The Bill is based on the provisions of the Insolvency Act 1986 and several temporary adjustments are also made to time limits in certain sections of that Act. For example where a winding-up petition is presented during the relevant period and the court has wound up the company on the grounds that it is unable to pay its debts, the winding up is deemed to start on the making of the winding-up order rather than, as is usual, the date of the presentation of the petition.
This means that the petition will not prevent disposals of the company’s property (which are voided from the commencement of the winding up unless the court orders otherwise). As a result, the company will not need to seek permission from the court to engage in its normal trading once a petition has been presented.
Insofar as landlords are concerned, many of whom will themselves be in a difficult financial position, they may well be dismayed at having their wings clipped yet again and will be concerned about the possible impact on rental payments due on the June quarter day (June 24). As to the options that remain available for the recovery of rent arrears, these may include claims against guarantors or former tenants or drawing on rent deposits, but much will depend on the lease terms.

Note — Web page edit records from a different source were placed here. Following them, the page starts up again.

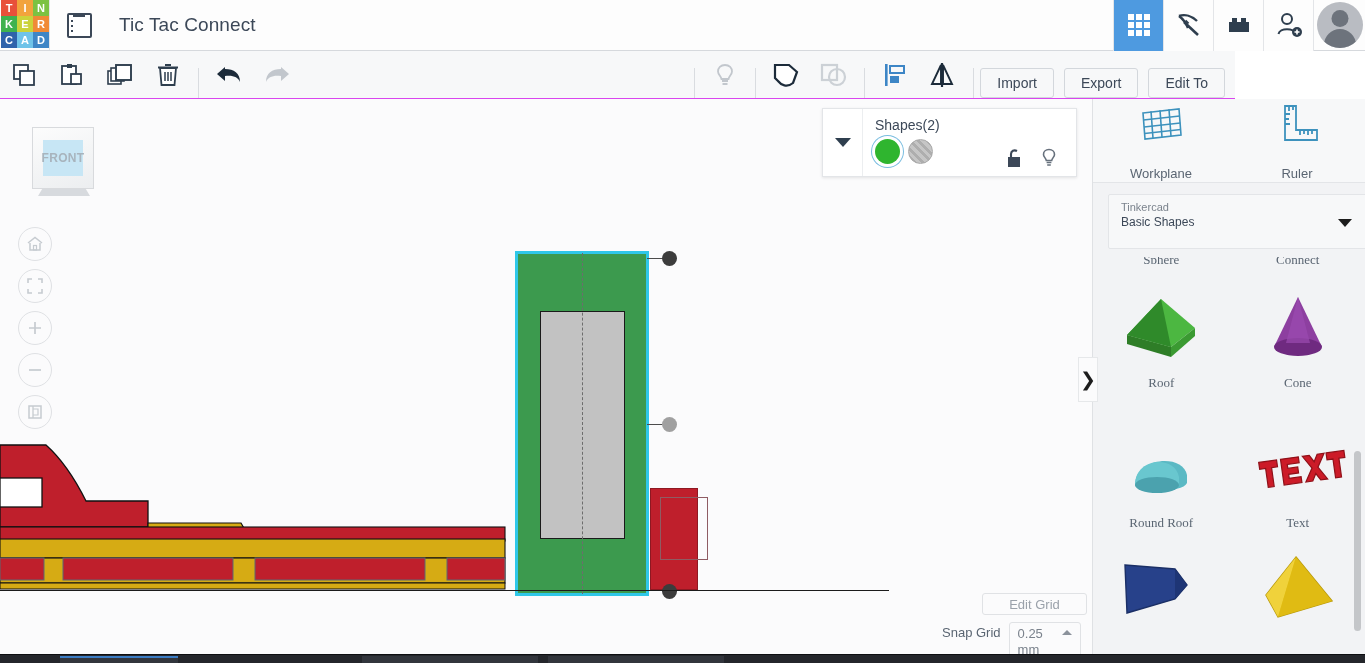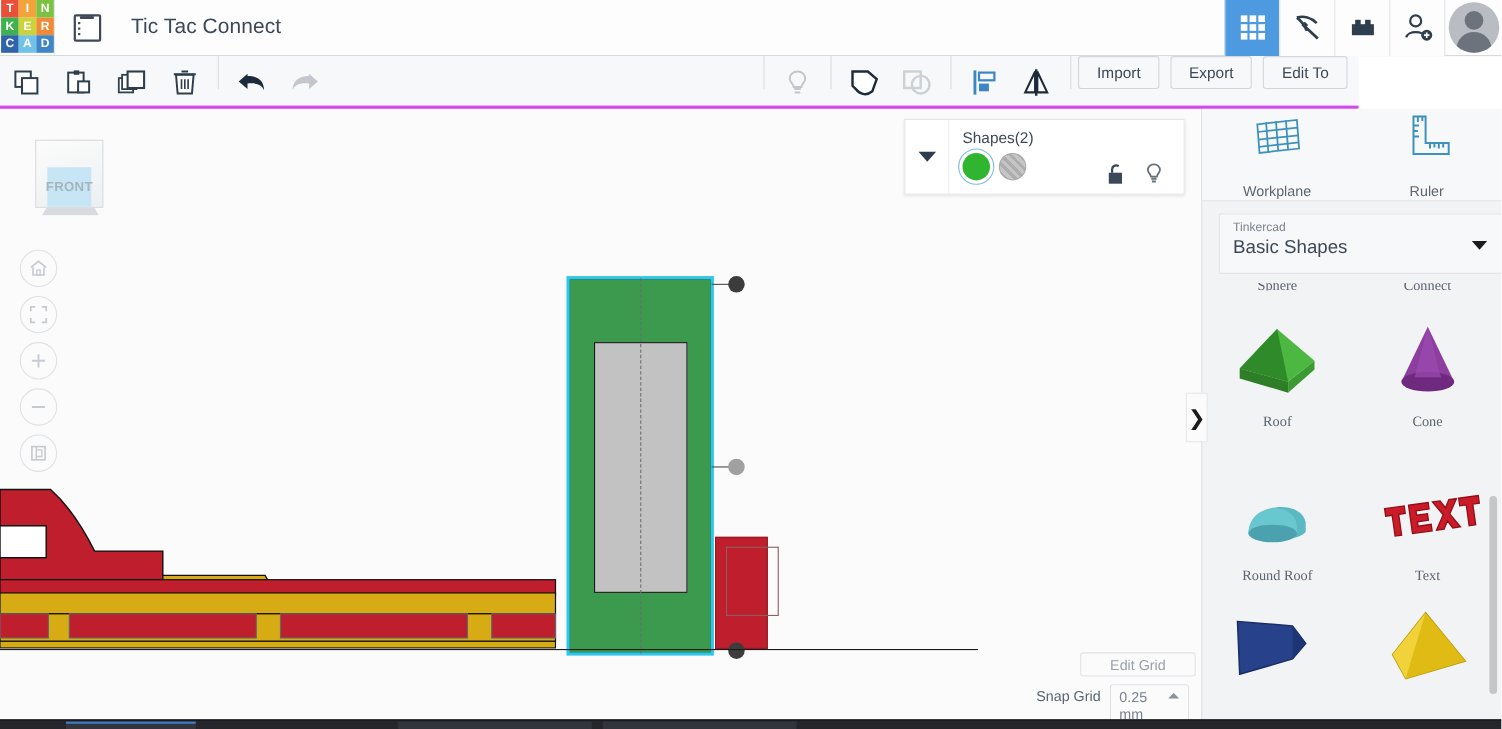--- a/index.html
+++ b/index.html
@@ -69,22 +69,22 @@
     width: 17px; height: 17px; border-radius: 50%; background: #6d737c;
   }
   .avatar .body {
     position: absolute; left: 50%; top: 27px; transform: translateX(-50%);
     width: 32px; height: 26px; border-radius: 16px 16px 0 0; background: #6d737c;
   }
 
   
   .toolbar {
     position: absolute; left: 0; top: 51px; width: 1235px; height: 48px;
-    background: #f7f8f9; border-bottom: 3px solid #d946ef;
-    display: flex; align-items: flex-start;
+    background: #f7f8f9; border-bottom: 1px solid #d946ef;
+    display: flex; align-items: flex-end;
   }
   .tb-btn {
     width: 48px; height: 47px; display: flex; align-items: center; justify-content: center;
     cursor: pointer;
   }
   .tb-sep { width: 1px; height: 30px; background: #d9dce0; margin: 0 6px; }
   .tb-spacer { flex: 1; }
   .tb-btn svg { display: block; }
   .txt-btn {
     height: 30px; padding: 0 16px; margin-right: 10px;
@@ -97,21 +97,21 @@
   
   .canvas {
     position: absolute; left: 0; top: 99px; width: 1092px; height: 564px;
     background: #fbfbfc; overflow: hidden;
   }
   
   .viewcube {
     position: absolute; left: 32px; top: 28px; width: 62px; height: 62px;
     background: linear-gradient(160deg,#fcfcfc 0%, #eceef0 100%);
     border: 1px solid #d8dadd;
-    display: flex; align-items: flex-end; justify-content: center;
+    display: flex; align-items: center; justify-content: center;
   }
   .viewcube .face {
     width: 40px; height: 36px; background: #c7e6f5;
     display: flex; align-items: center; justify-content: center;
     font-size: 12px; font-weight: bold; color: #a8b4bd; letter-spacing: .3px;
   }
   .cube-base {
     position: absolute; left: 38px; top: 90px; width: 52px; height: 7px;
     background: #d7dade;
     clip-path: polygon(8% 0, 92% 0, 100% 100%, 0 100%);
@@ -229,21 +229,21 @@
     flex: 1; display: flex; flex-direction: column; align-items: center; justify-content: center;
     cursor: pointer;
   }
   .tool-label { font-size: 13px; color: #5a6572; margin-top: 21px; }
   .dropdown {
     position: absolute; left: 15px; top: 95px; width: 263px; height: 55px;
     background: #f7f8f9; border: 1px solid #e3e5e8; border-radius: 2px;
     padding: 6px 12px; cursor: pointer;
   }
   .dd-sub { font-size: 11px; color: #7b838d; }
-  .dd-main { font-size: 17px; color: #3c4858; margin-top: 2px; }
+  .dd-main { font-size: 12px; color: #3c4858; margin-top: 2px; }
   .dd-caret {
     position: absolute; right: 18px; top: 24px;
     width: 0; height: 0; border-left: 7px solid transparent; border-right: 7px solid transparent;
     border-top: 8px solid #1c1c1c;
   }
   .shape-grid {
     position: absolute; left: 0; top: 158px; width: 273px; height: 406px;
     overflow: hidden;
     font-family: Liberation Serif, serif;
   }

Tenants should be mindful of the fact that these restrictions, while allowing them a breathing space, do not let them off the hook altogether – the rent will still be payable and with accrued interest.
More generally, it has come as a surprise to many that these restrictions extend beyond the landlord and tenant context. Conversely it should also be borne in mind that there other measures in the Bill that will have a potential impact on the landlord and tenant relationship. The Bill makes permanent changes to the UK’s insolvency regime, including:
- A new free-standing moratorium. Companies will be able to seek a moratorium without entering an insolvency procedure and with the directors remaining in control.
- A new recovery plan. This would enable companies in financial difficulties to enter into a “restructuring plan” with greater scope for making it binding on dissenting creditors than would be possible under a scheme of arrangement.
Once the Bill is enacted, if a tenant in financial distress takes advantage of any of these new provisions, there would undoubtedly be a knock-on effect on a landlord’s rights and remedies.